Special Note: This guide is written for intermediate to advanced users who work with WordPress regularly, and thus presumes a reasonable user understanding of the WordPress backend, cPanel hosting, and domain management. The below setup is not suited to web development beginners.
Welcome to part 1 of this 2-part series on how to improve your website development process to get websites up and online as quickly as possible – all while retaining a pristine level of quality, every single time.
Building websites regularly can be a repetitive process – but does it have to be?
If you provide your clients with website design & development services, one of the most worthwhile investments you can make for both your future time and sanity – is building a website rollout process.
If you presently build WordPress websites for example and are installing an empty website each time, then building from scratch for every single client, you’ll likely be spending a huge amount of time doing several of the exact same tasks for every single site.
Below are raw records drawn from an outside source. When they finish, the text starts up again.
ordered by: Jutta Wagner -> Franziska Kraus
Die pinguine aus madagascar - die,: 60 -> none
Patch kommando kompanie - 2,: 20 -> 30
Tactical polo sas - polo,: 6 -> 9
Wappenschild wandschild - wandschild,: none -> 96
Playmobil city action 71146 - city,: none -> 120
Those tasks might include such things as installing your preferred theme and plugins, setting up the website’s basic settings such as timezone, permalink structure, language and so on (especially if your clients are all within the same country as you). Furthermore, you might even spend time creating the basic layout in a similar way for most websites (creating a header, footer, menus, home page, blog page, contact page etc), before you branch out into more specific design and content customisations for your individual clients.
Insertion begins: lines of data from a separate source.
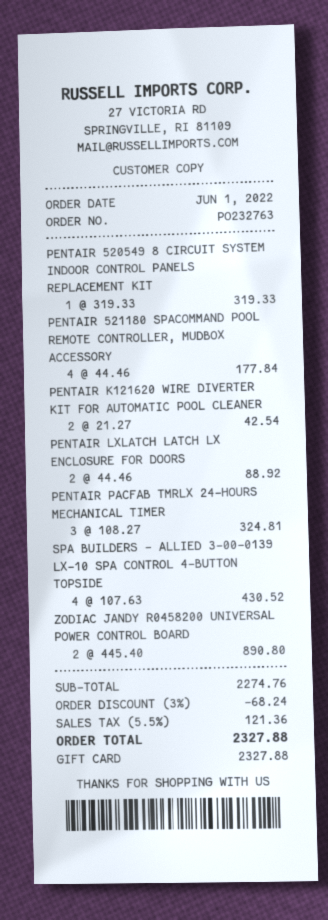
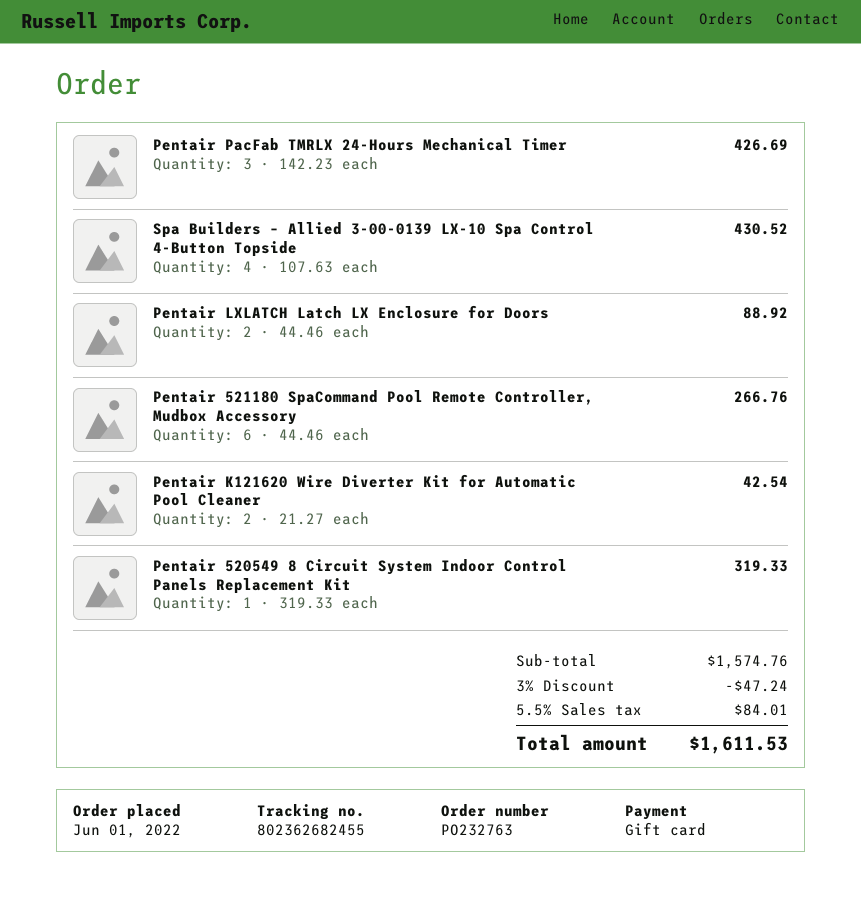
PENTAIR 521180 SPACOMMAND POOL REMOTE CONTROLLER, MUDBOX ACCESSORY: 4 x 44.46 = 177.84 -> 6 x 44.46 = 266.76
PENTAIR PACFAB TMRLX 24-HOURS MECHANICAL TIMER: 3 x 108.27 = 324.81 -> 3 x 142.23 = 426.69
ZODIAC JANDY R0458200 UNIVERSAL POWER CONTROL BOARD: 2 x 445.40 = 890.80 -> none
subtotal: 2274.76 -> 1574.76
discount: 3% = 68.24 -> 3% = 47.24
tax: 5.5% = 121.36 -> 5.5% = 84.01
total: 2327.88 -> 1611.53

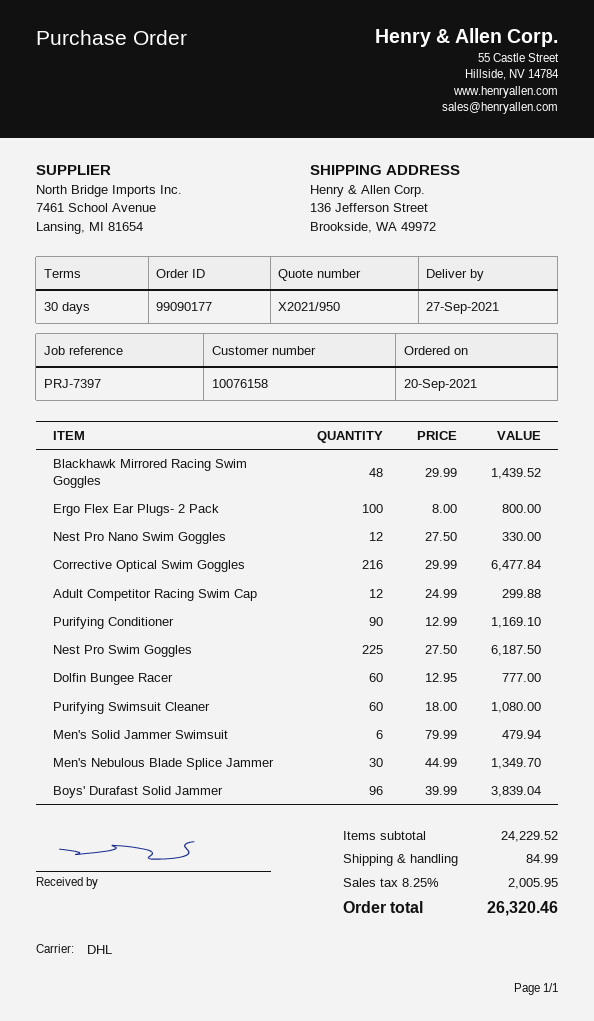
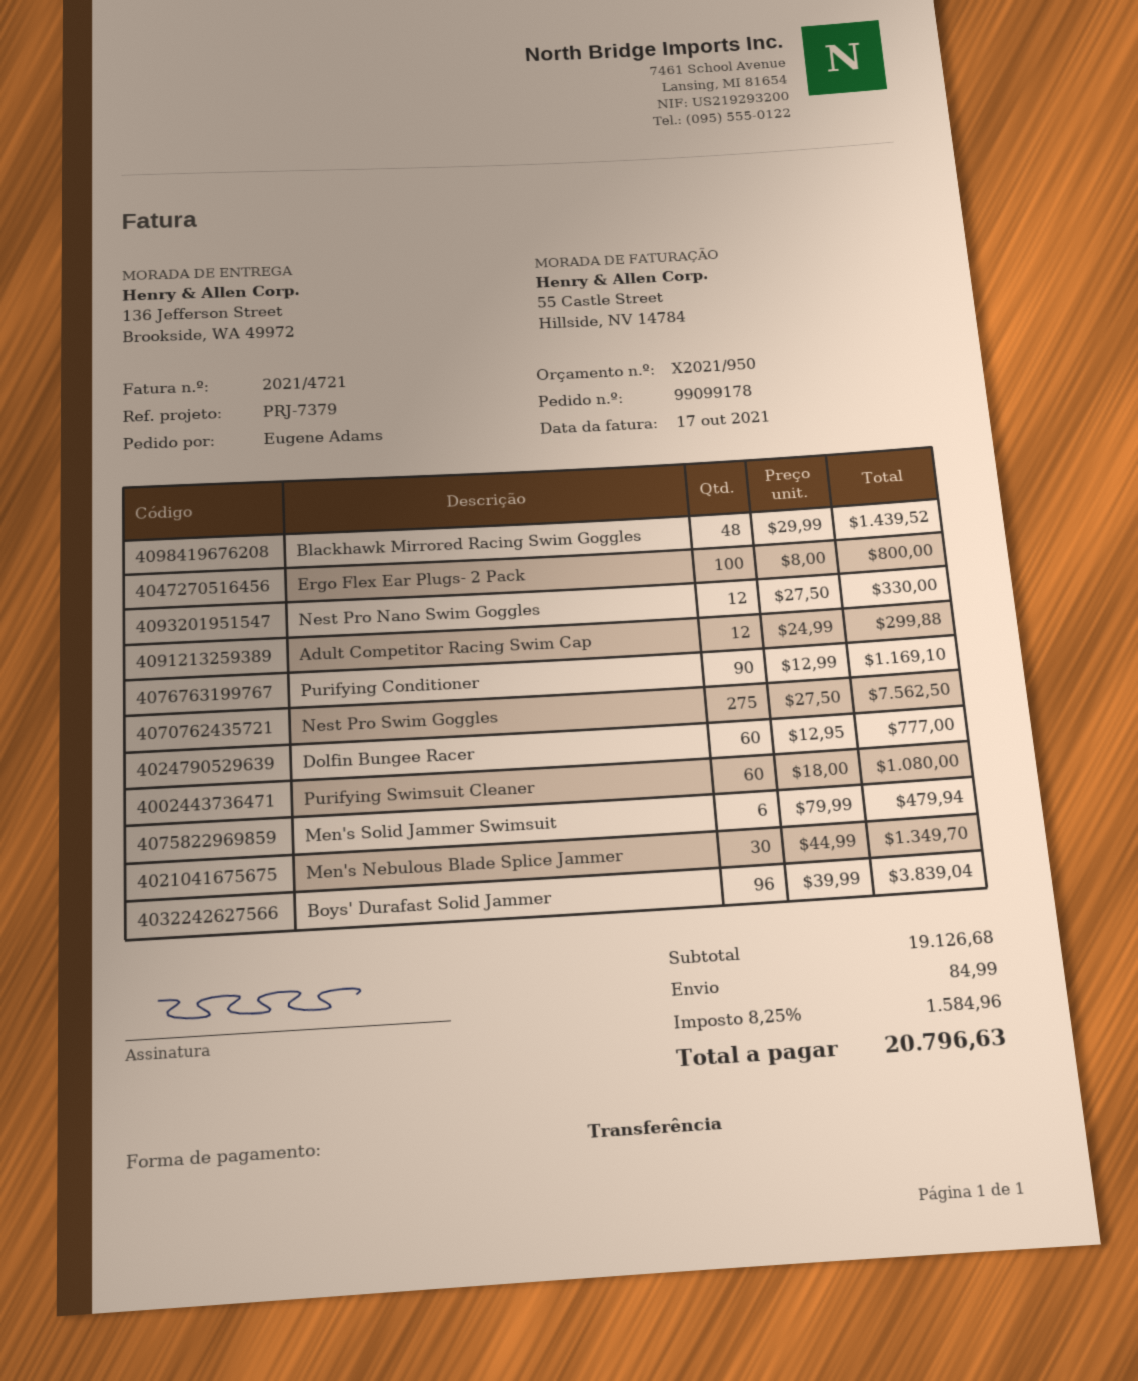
order number: 99090177 -> 99099178
reference: PRJ-7397 -> PRJ-7379
Corrective Optical Swim Goggles: 216 x 29.99 = 6477.84 -> none
Nest Pro Swim Goggles: 225 x 27.50 = 6187.50 -> 275 x 27.50 = 7562.50
subtotal: 24229.52 -> 19126.68
tax: 8.25% = 2005.95 -> 8.25% = 1584.96
total: 26320.46 -> 20796.63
Generally, the vast majority of the time you’ll spend building each website is spent largely on administrative or setup tasks. So what if you could skip this part of the process, and jump straight to the custom design and content elements of each job? We’ll call it your website rollout process.
How to create an effective website rollout process.
Built on many years of experience, we think we’ve come up with the best possible way to manage your website rollout and development process. As a bonus, this method requires no licenses, external tools or software. It’s also instant and extremely reliable. All you need is a web hosting account (and optionally a domain).
Once you have your development hosting infrastructure in place, we’ll then go on to cover the next part of the process – developing a “master clone website” – which will be used as the foundation for all of your future websites.
The Rollout Infrastructure
To start, you’re going to need to set up your infrastructure. Keep in mind; you’ll only ever need to set this all up once. Then, you’ll be sitting pretty for every new website project you take on.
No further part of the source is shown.